#### WHAT TO DO
Beginning with the line where "ASU UJC London" appears, repeat every remaining line of the entries exactly, the last line included.

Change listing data
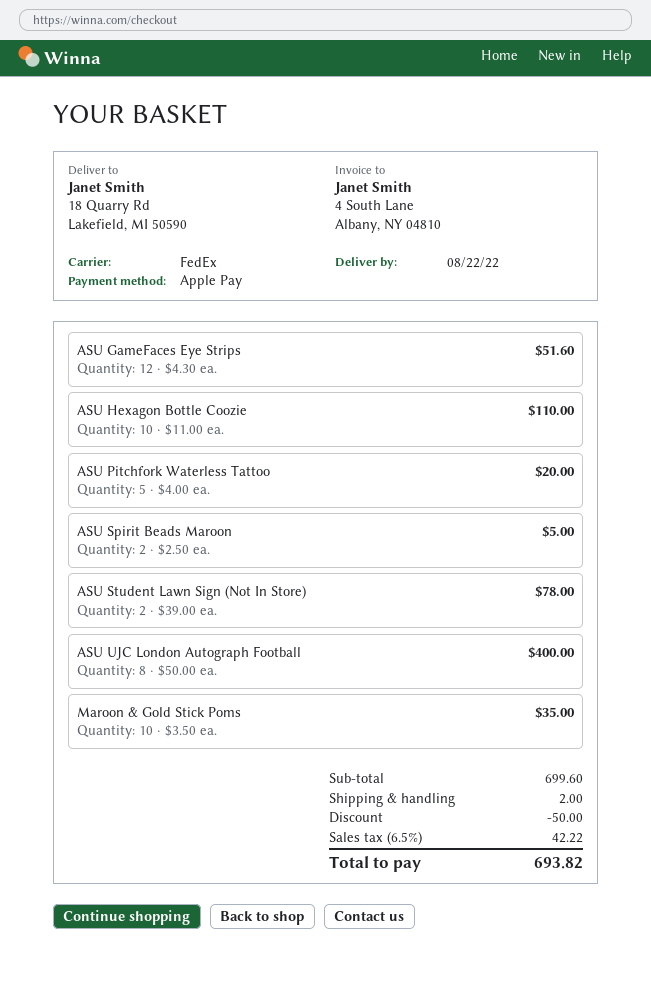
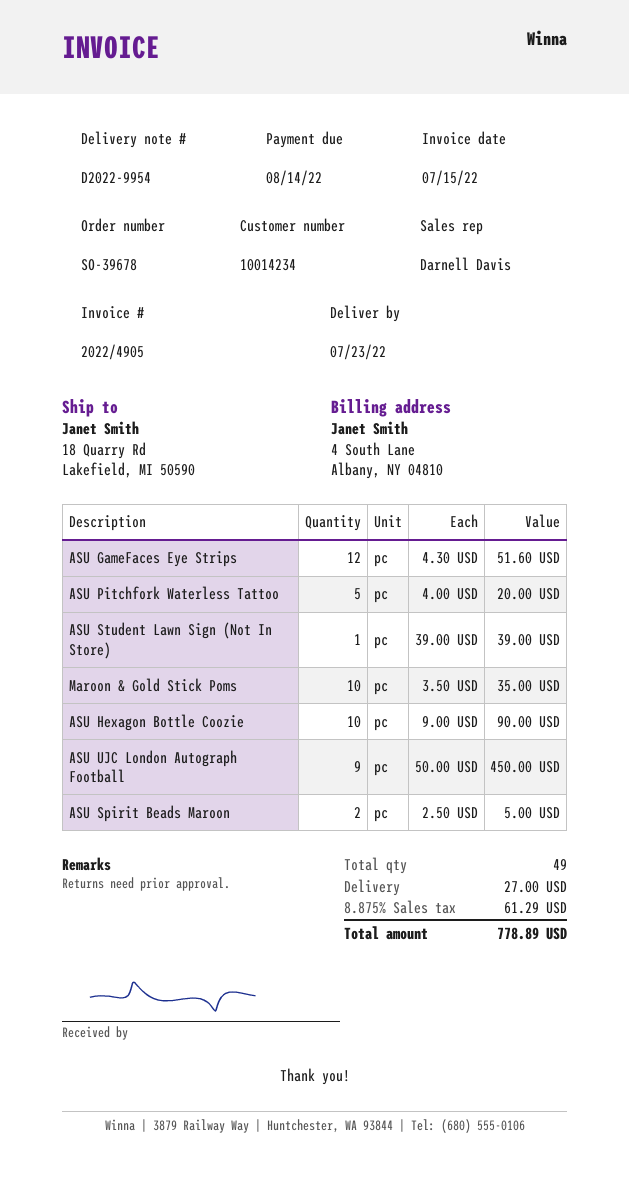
delivery date: 2022-08-22 -> 2022-07-23
ASU Hexagon Bottle Coozie: 10 x 11.00 = 110.00 -> 10 x 9.00 = 90.00
ASU Student Lawn Sign (Not In Store): 2 x 39.00 = 78.00 -> 1 x 39.00 = 39.00
ASU UJC London Autograph Football: 8 x 50.00 = 400.00 -> 9 x 50.00 = 450.00
discount: 50.00 -> none
shipping: 2.00 -> 27.00
tax: 6.5% = 42.22 -> 8.875% = 61.29
total: 693.82 -> 778.89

#### EXERCISE ANSWER
ASU UJC London Autograph Football: 8 x 50.00 = 400.00 -> 9 x 50.00 = 450.00
discount: 50.00 -> none
shipping: 2.00 -> 27.00
tax: 6.5% = 42.22 -> 8.875% = 61.29
total: 693.82 -> 778.89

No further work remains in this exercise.